▸ YOUR GOAL:
Repeat precisely the span of lines below that opens with the line containing "discount: 15% = 2718.62 -> 5% = 959.09" and closes with the line containing "total: 16869.04 -> 20058.95", both included.

━━ RECORDS SHOWN

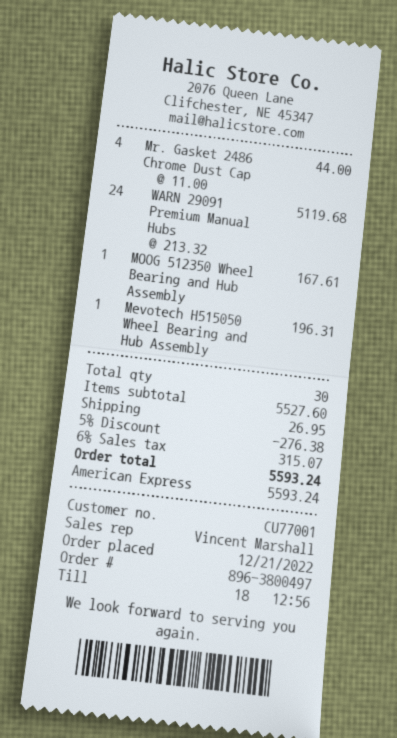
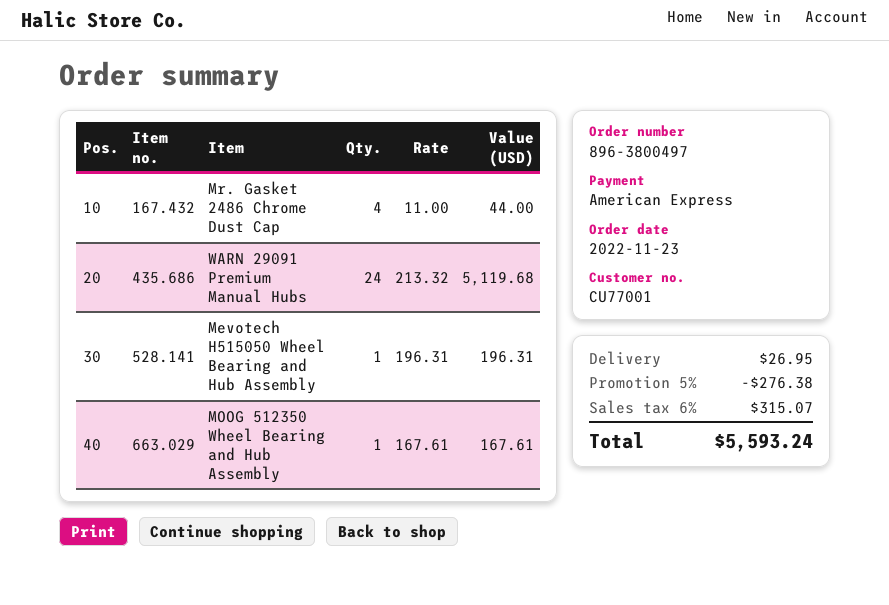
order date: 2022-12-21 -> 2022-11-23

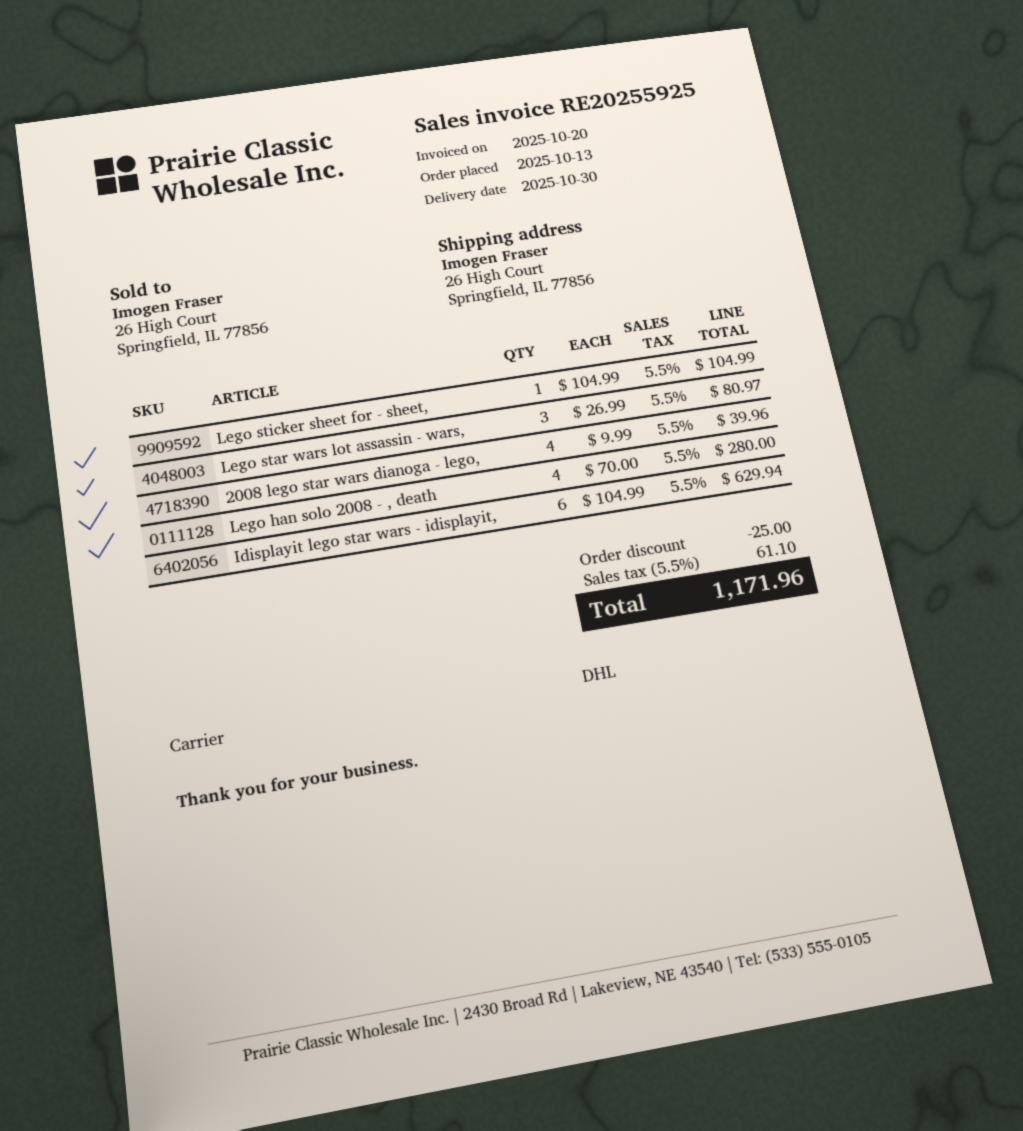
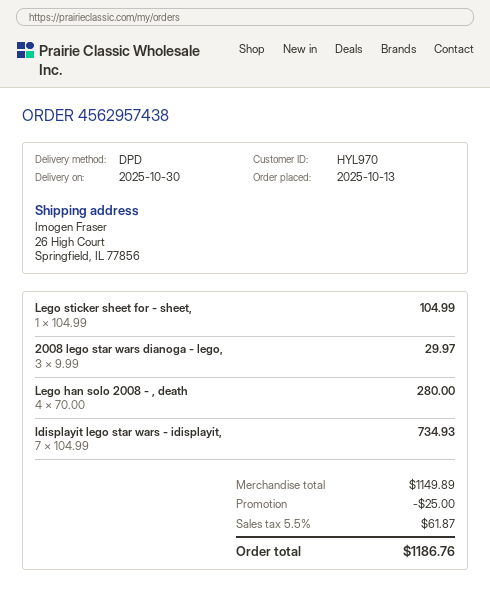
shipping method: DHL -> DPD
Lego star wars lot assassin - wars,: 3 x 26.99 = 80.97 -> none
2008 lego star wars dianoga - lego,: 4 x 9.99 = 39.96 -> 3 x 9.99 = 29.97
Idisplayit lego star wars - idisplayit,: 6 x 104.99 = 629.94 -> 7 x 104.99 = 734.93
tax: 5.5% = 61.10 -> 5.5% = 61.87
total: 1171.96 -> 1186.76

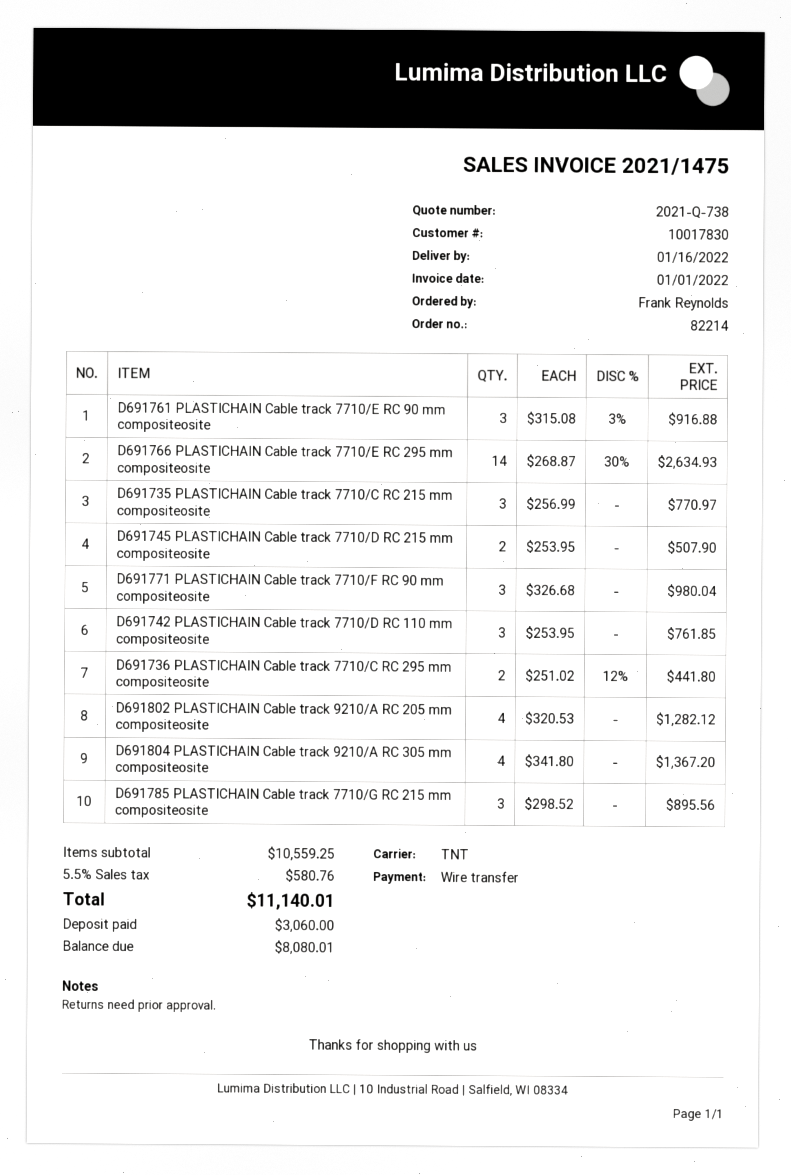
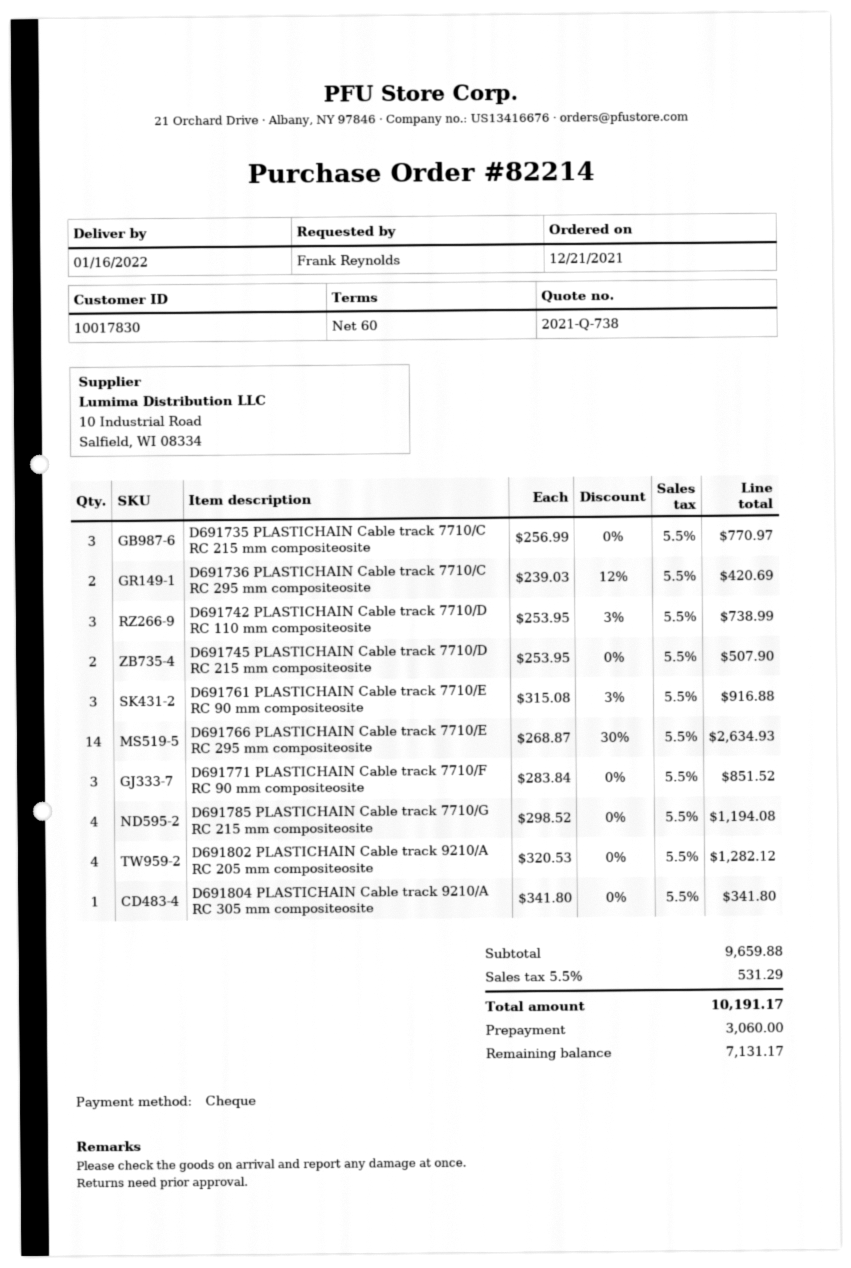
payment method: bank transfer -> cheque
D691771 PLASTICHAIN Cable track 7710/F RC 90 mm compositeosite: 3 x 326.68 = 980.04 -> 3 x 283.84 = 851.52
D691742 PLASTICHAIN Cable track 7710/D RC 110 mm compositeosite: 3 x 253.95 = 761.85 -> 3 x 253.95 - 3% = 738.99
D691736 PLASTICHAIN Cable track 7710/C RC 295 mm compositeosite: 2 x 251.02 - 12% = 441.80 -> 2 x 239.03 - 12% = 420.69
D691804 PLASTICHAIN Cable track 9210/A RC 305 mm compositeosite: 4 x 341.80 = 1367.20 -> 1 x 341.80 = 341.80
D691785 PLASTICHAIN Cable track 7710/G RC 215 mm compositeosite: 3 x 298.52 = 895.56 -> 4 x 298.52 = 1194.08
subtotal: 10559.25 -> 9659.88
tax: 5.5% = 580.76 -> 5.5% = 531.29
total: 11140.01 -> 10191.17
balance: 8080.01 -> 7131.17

━━━━
━━ RECORDS SHOWN

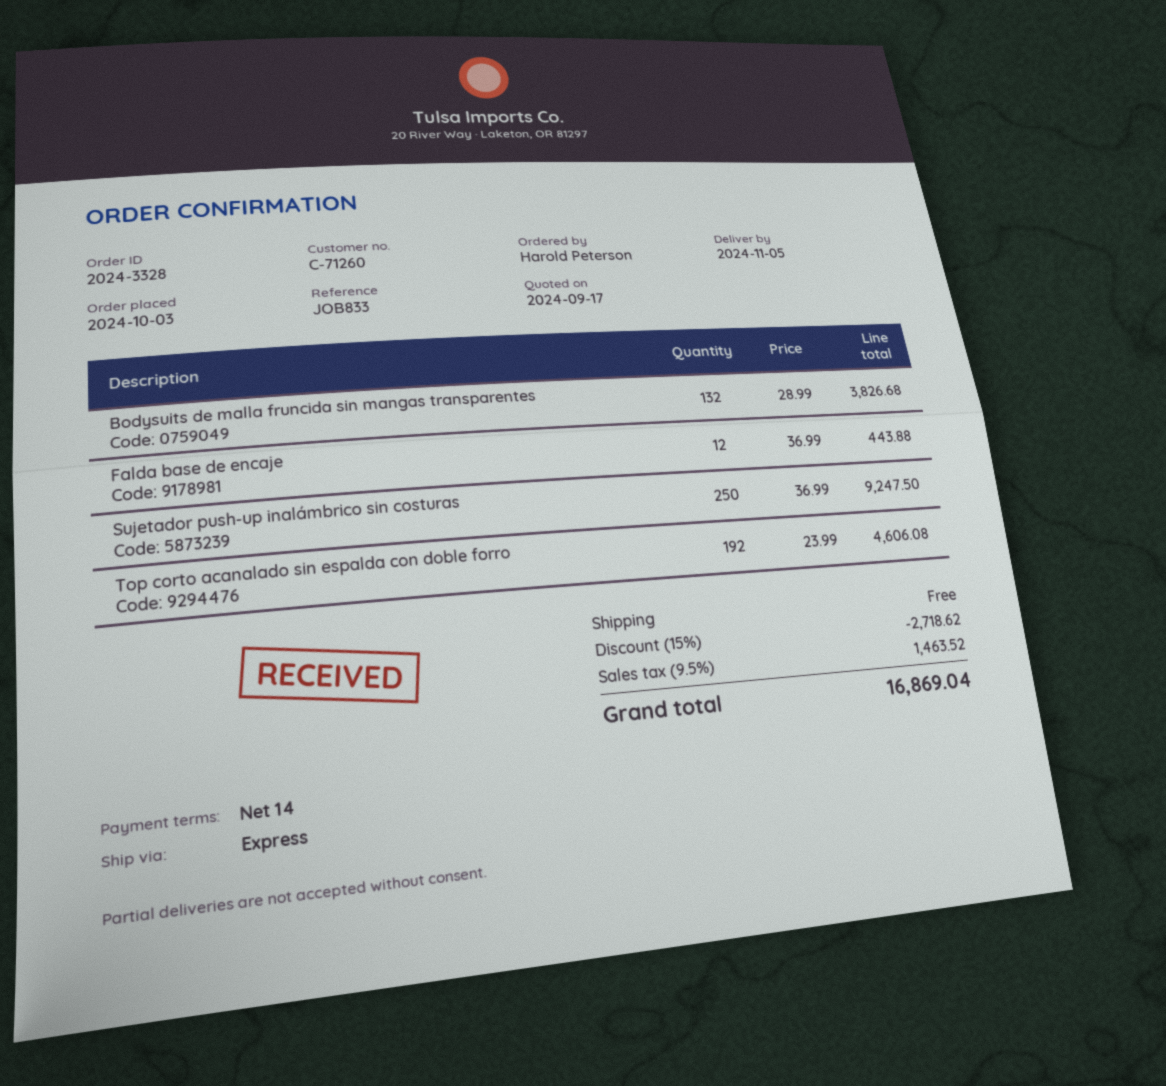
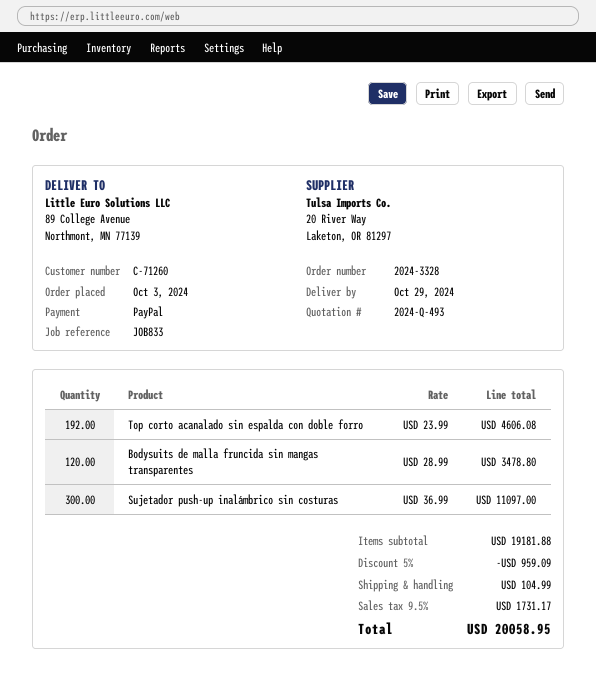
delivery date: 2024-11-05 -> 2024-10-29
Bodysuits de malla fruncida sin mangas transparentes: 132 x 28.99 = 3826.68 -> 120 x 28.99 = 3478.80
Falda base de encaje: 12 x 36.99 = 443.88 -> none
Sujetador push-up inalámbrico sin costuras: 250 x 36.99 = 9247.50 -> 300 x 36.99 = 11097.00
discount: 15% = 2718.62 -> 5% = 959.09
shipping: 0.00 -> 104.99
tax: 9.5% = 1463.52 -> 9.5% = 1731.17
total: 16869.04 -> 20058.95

━━━━
━━ RECORDS SHOWN

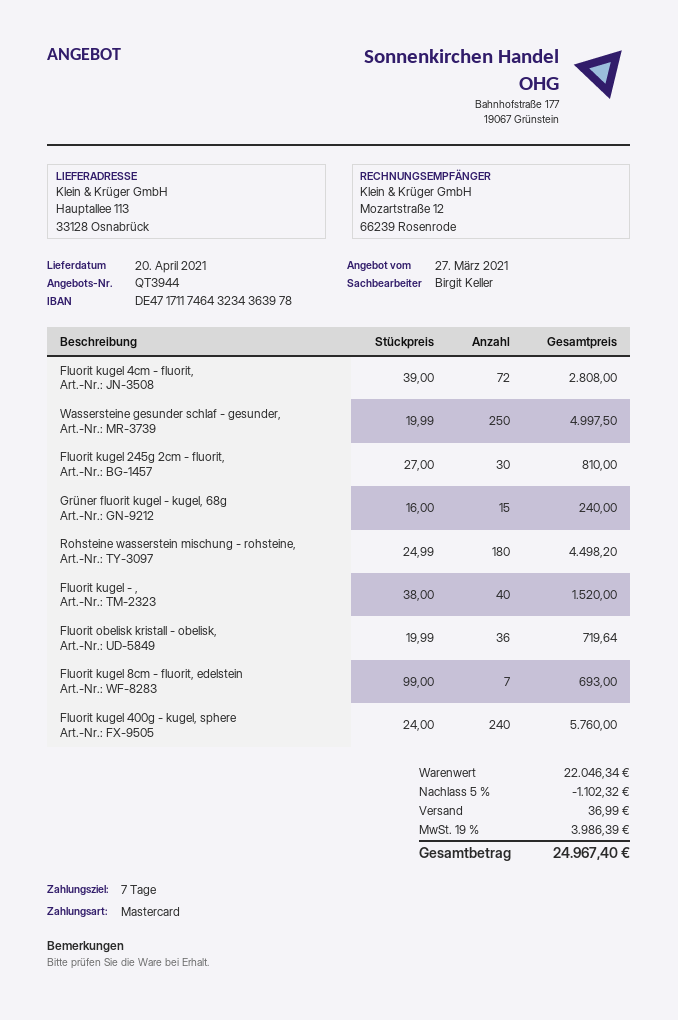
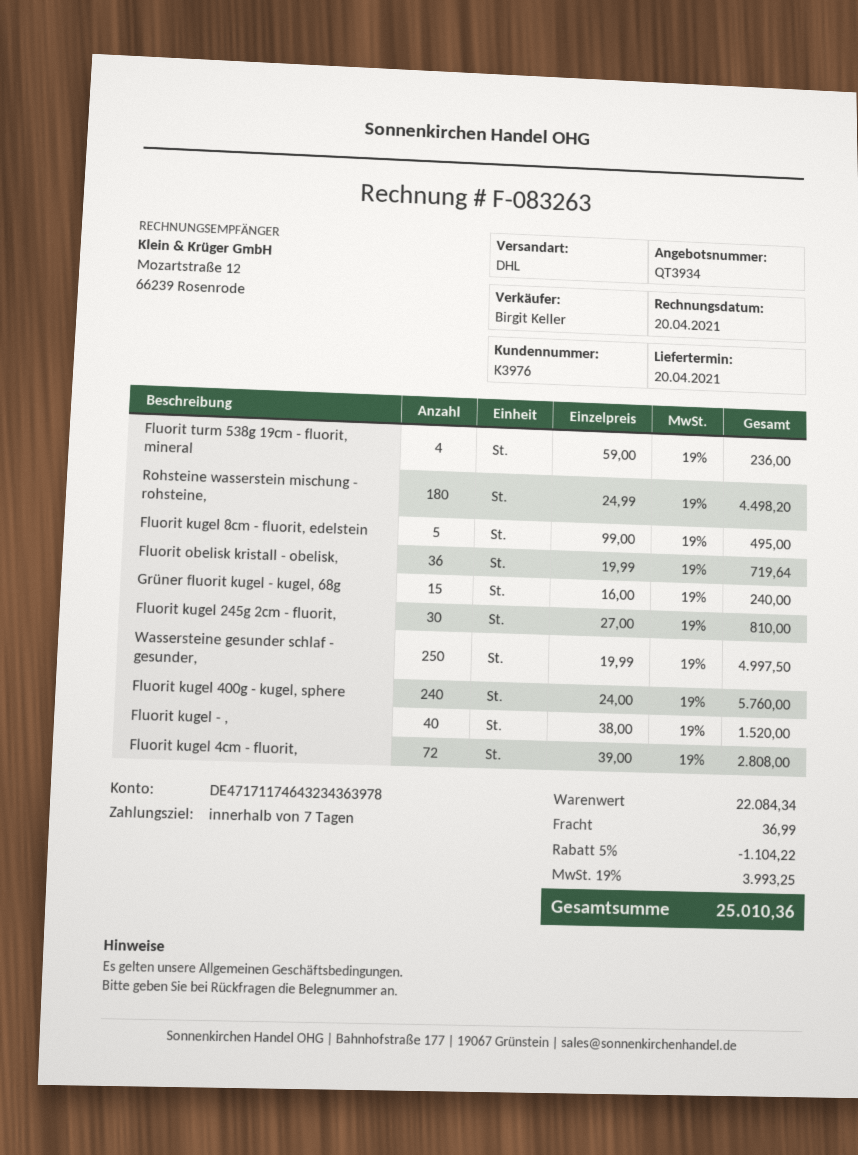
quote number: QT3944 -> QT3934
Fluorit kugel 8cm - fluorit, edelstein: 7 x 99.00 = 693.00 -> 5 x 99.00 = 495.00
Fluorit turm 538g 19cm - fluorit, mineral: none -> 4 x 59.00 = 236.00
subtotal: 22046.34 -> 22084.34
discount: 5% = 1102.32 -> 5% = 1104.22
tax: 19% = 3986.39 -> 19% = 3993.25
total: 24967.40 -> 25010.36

━━━━

▸ RESULT:
discount: 15% = 2718.62 -> 5% = 959.09
shipping: 0.00 -> 104.99
tax: 9.5% = 1463.52 -> 9.5% = 1731.17
total: 16869.04 -> 20058.95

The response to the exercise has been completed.